Records from a data source
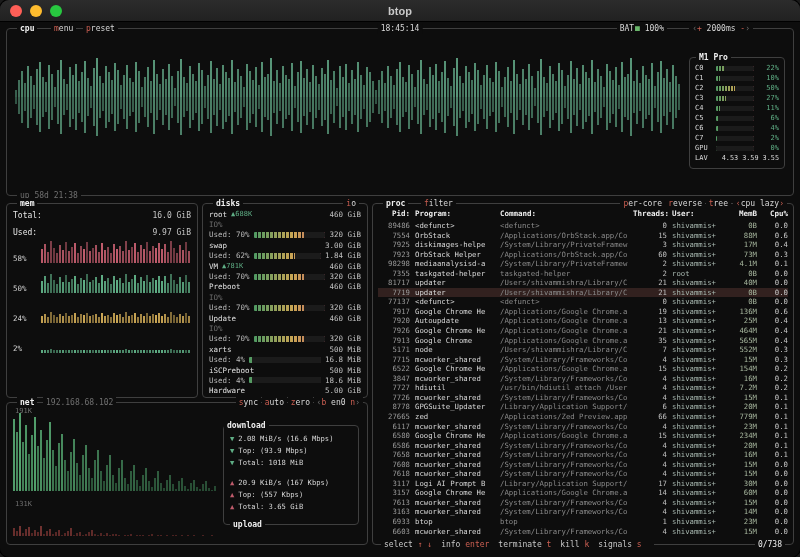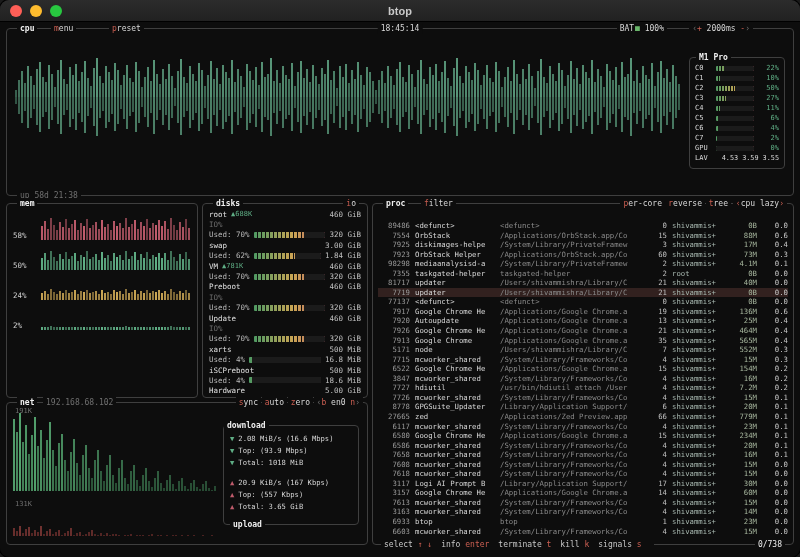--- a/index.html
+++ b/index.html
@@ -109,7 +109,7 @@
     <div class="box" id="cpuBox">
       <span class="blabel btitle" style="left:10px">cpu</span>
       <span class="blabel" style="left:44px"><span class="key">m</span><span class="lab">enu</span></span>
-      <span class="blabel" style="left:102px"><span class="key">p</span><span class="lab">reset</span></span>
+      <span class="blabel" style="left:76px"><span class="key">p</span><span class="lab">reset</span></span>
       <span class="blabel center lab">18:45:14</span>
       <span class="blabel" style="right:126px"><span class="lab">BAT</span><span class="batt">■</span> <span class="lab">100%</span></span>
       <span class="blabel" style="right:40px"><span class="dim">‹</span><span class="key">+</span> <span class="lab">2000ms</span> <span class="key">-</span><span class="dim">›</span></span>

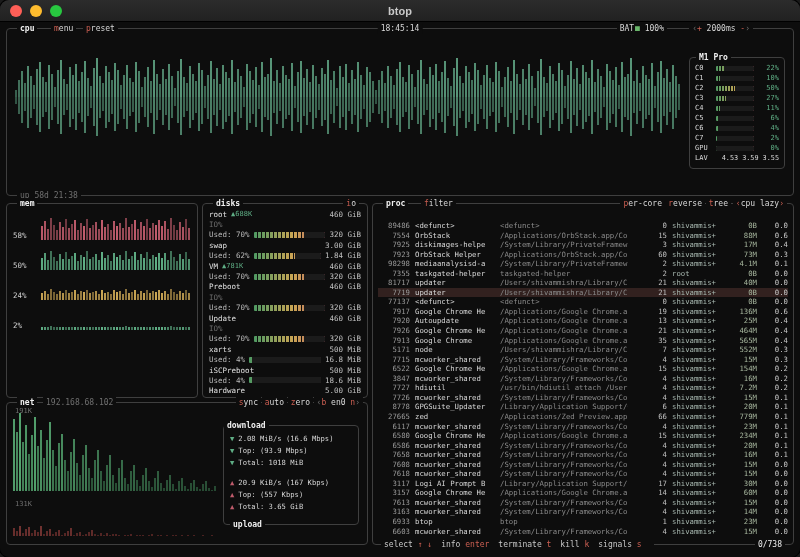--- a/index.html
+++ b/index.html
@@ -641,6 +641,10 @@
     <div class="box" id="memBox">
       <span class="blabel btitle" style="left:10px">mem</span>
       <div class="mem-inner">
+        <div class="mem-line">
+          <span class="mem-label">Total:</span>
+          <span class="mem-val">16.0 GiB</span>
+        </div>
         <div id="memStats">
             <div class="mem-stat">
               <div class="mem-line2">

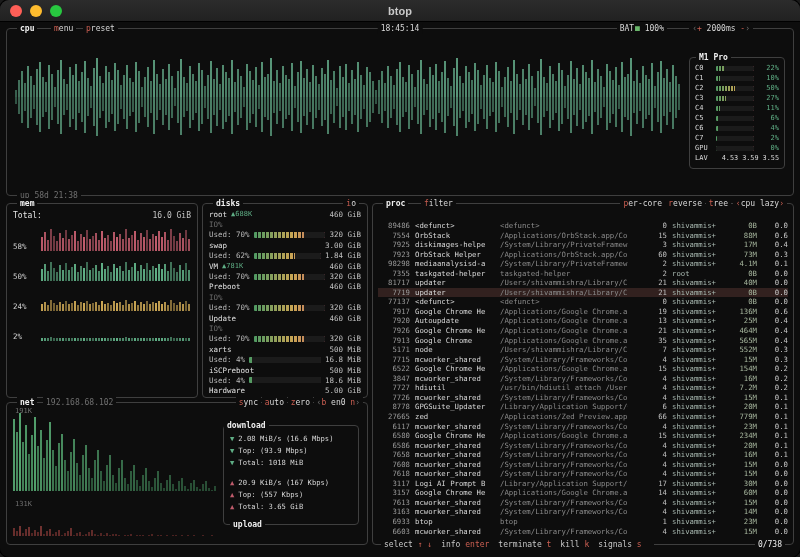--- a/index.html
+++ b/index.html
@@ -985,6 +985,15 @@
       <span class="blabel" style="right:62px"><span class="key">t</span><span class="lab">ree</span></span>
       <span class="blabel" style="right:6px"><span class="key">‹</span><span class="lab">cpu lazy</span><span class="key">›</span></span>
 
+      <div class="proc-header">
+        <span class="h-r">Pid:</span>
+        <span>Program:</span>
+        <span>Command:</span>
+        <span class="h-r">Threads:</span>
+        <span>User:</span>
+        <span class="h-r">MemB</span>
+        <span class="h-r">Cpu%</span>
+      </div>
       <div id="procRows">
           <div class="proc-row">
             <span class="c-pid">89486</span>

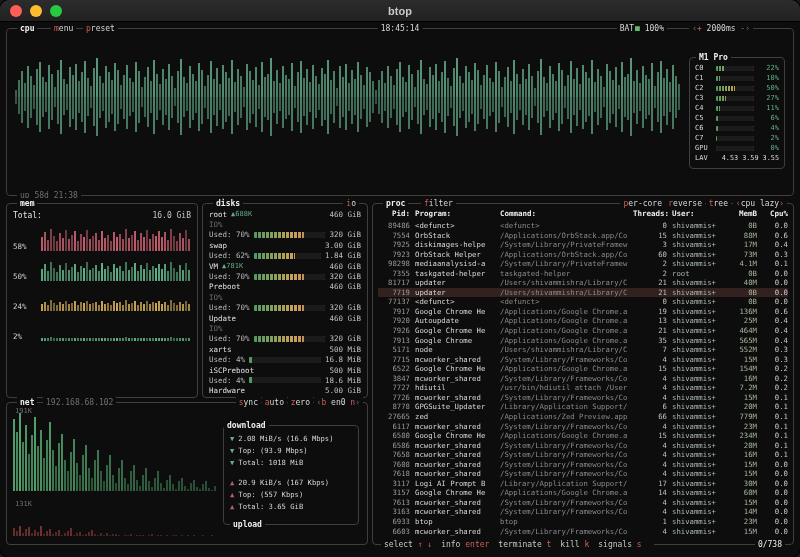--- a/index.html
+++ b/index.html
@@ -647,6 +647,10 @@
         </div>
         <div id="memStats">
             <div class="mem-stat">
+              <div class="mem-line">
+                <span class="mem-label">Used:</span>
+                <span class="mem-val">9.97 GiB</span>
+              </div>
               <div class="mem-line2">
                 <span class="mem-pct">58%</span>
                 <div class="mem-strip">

YOUR TASK >> Exactly reproduce each record, leaving out any pictures.

RESPONSE TO THE TASK >>
--- a/index.html
+++ b/index.html
@@ -109,7 +109,7 @@
     <div class="box" id="cpuBox">
       <span class="blabel btitle" style="left:10px">cpu</span>
       <span class="blabel" style="left:44px"><span class="key">m</span><span class="lab">enu</span></span>
-      <span class="blabel" style="left:102px"><span class="key">p</span><span class="lab">reset</span></span>
+      <span class="blabel" style="left:76px"><span class="key">p</span><span class="lab">reset</span></span>
       <span class="blabel center lab">18:45:14</span>
       <span class="blabel" style="right:126px"><span class="lab">BAT</span><span class="batt">■</span> <span class="lab">100%</span></span>
       <span class="blabel" style="right:40px"><span class="dim">‹</span><span class="key">+</span> <span class="lab">2000ms</span> <span class="key">-</span><span class="dim">›</span></span>

--- a/index.html
+++ b/index.html
@@ -641,6 +641,10 @@
     <div class="box" id="memBox">
       <span class="blabel btitle" style="left:10px">mem</span>
       <div class="mem-inner">
+        <div class="mem-line">
+          <span class="mem-label">Total:</span>
+          <span class="mem-val">16.0 GiB</span>
+        </div>
         <div id="memStats">
             <div class="mem-stat">
               <div class="mem-line2">

--- a/index.html
+++ b/index.html
@@ -985,6 +985,15 @@
       <span class="blabel" style="right:62px"><span class="key">t</span><span class="lab">ree</span></span>
       <span class="blabel" style="right:6px"><span class="key">‹</span><span class="lab">cpu lazy</span><span class="key">›</span></span>
 
+      <div class="proc-header">
+        <span class="h-r">Pid:</span>
+        <span>Program:</span>
+        <span>Command:</span>
+        <span class="h-r">Threads:</span>
+        <span>User:</span>
+        <span class="h-r">MemB</span>
+        <span class="h-r">Cpu%</span>
+      </div>
       <div id="procRows">
           <div class="proc-row">
             <span class="c-pid">89486</span>

--- a/index.html
+++ b/index.html
@@ -647,6 +647,10 @@
         </div>
         <div id="memStats">
             <div class="mem-stat">
+              <div class="mem-line">
+                <span class="mem-label">Used:</span>
+                <span class="mem-val">9.97 GiB</span>
+              </div>
               <div class="mem-line2">
                 <span class="mem-pct">58%</span>
                 <div class="mem-strip">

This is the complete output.